[DIRECTIONS FOR THIS TASK]
Report each line of the data that includes the word "Monte".

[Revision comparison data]
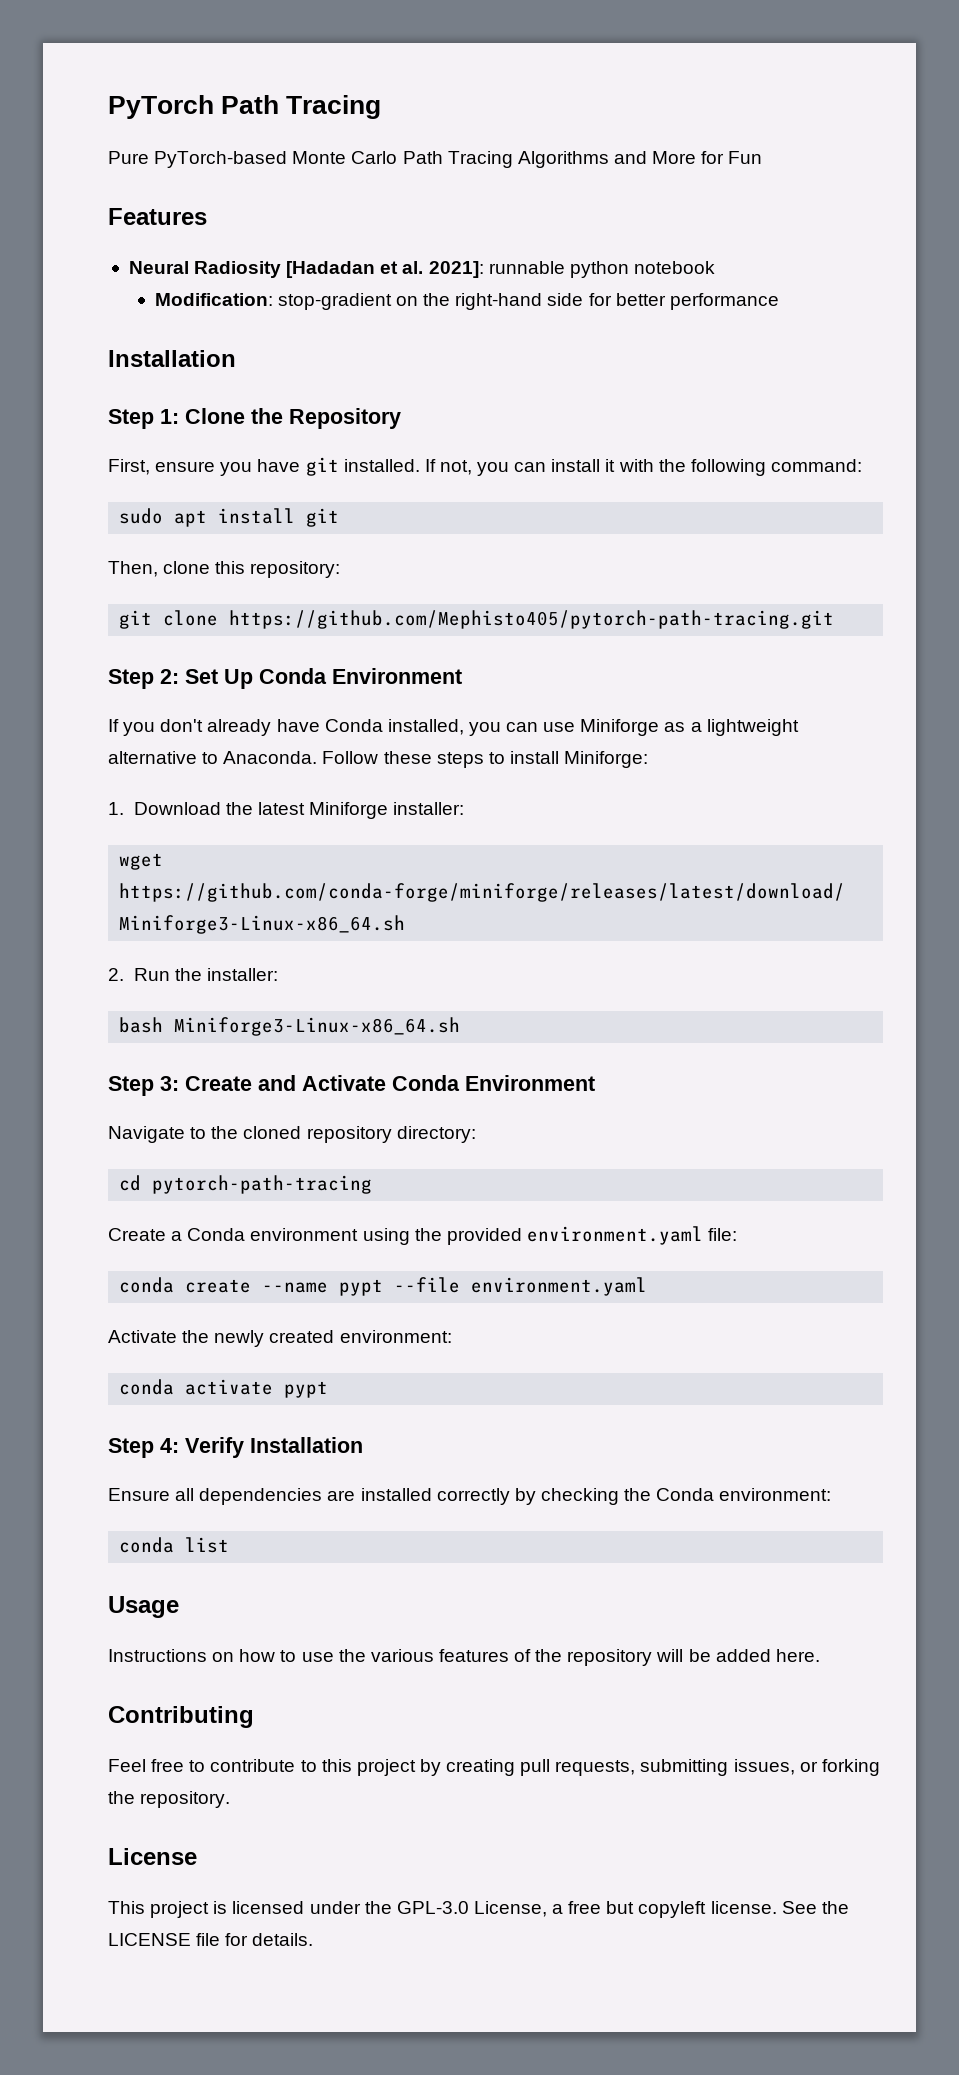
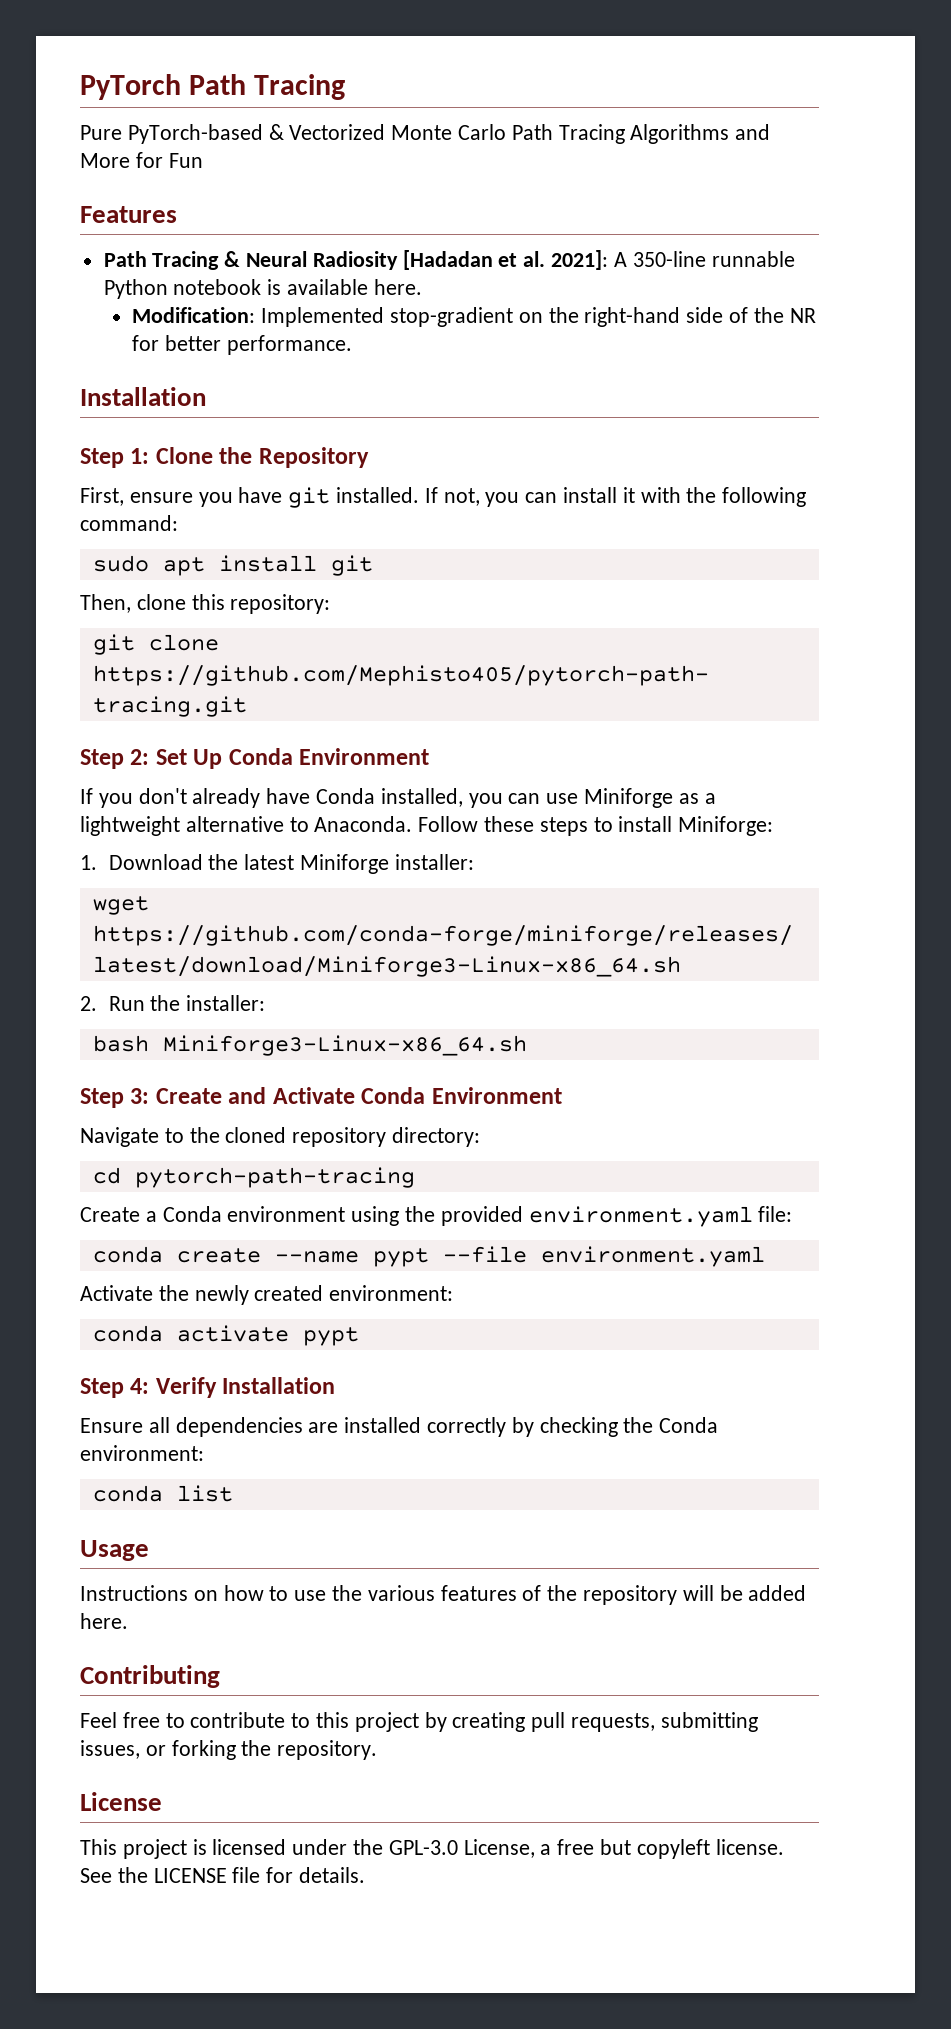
- Pure PyTorch-based Monte Carlo Path Tracing Algorithms and More for Fun
+ Pure PyTorch-based & Vectorized Monte Carlo Path Tracing Algorithms and More for Fun
- Neural Radiosity [Hadadan et al. 2021]: runnable python notebook
+ Path Tracing & Neural Radiosity [Hadadan et al. 2021]: A 350-line runnable Python notebook is available here.
- Modification: stop-gradient on the right-hand side for better performance
+ Modification: Implemented stop-gradient on the right-hand side of the NR for better performance.

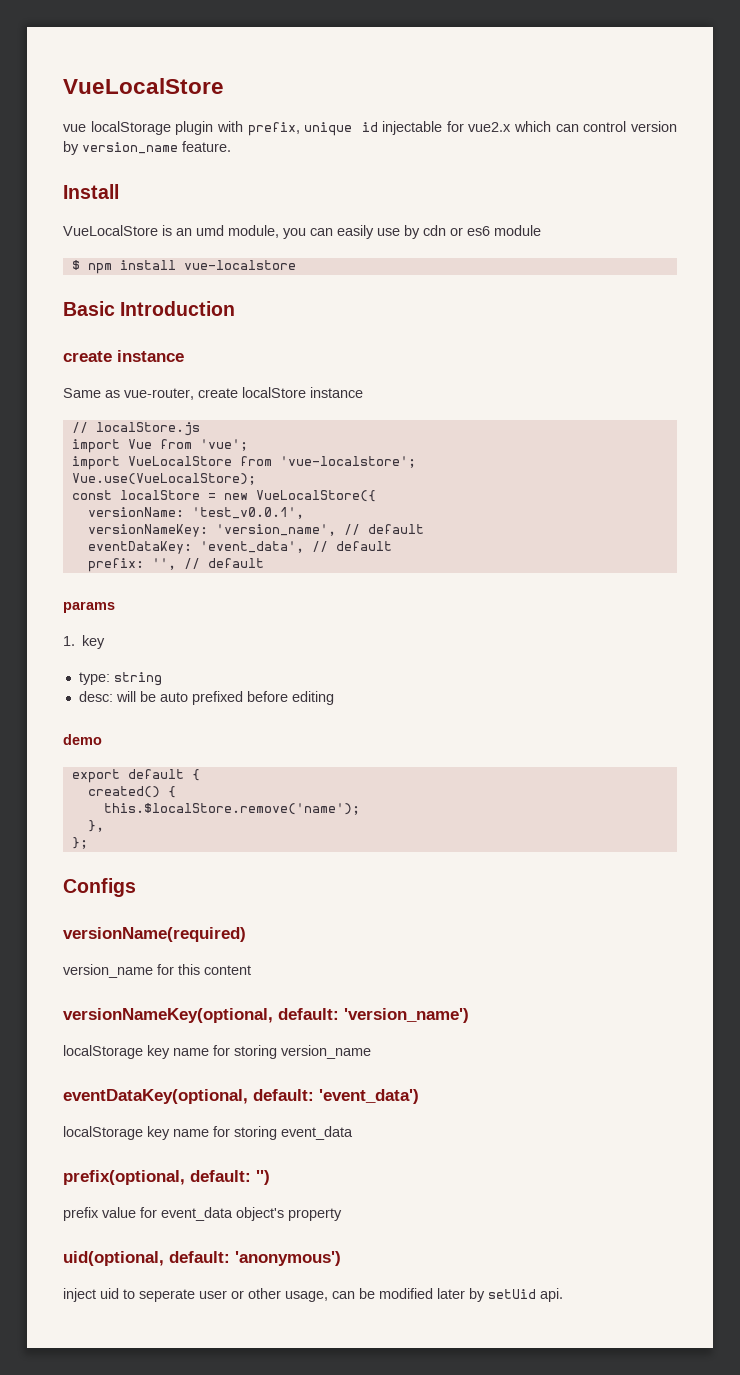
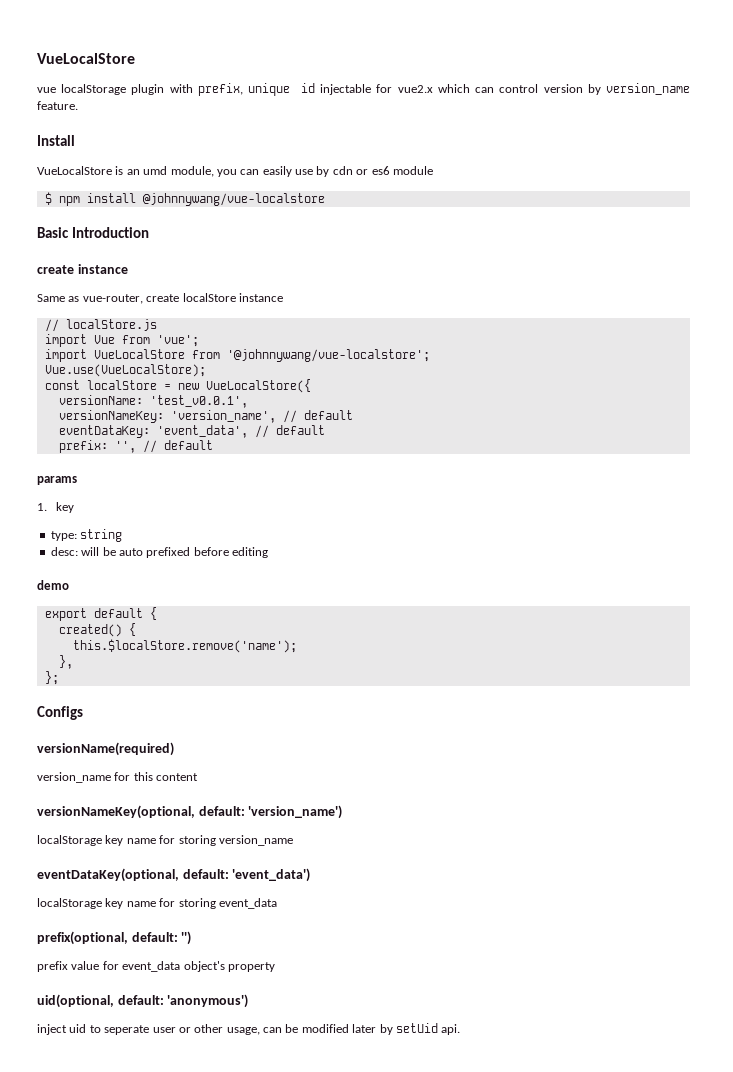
- $ npm install vue-localstore
+ $ npm install @johnnywang/vue-localstore
- import VueLocalStore from 'vue-localstore';
+ import VueLocalStore from '@johnnywang/vue-localstore';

[WRITTEN RESPONSE]
- Pure PyTorch-based Monte Carlo Path Tracing Algorithms and More for Fun
+ Pure PyTorch-based & Vectorized Monte Carlo Path Tracing Algorithms and More for Fun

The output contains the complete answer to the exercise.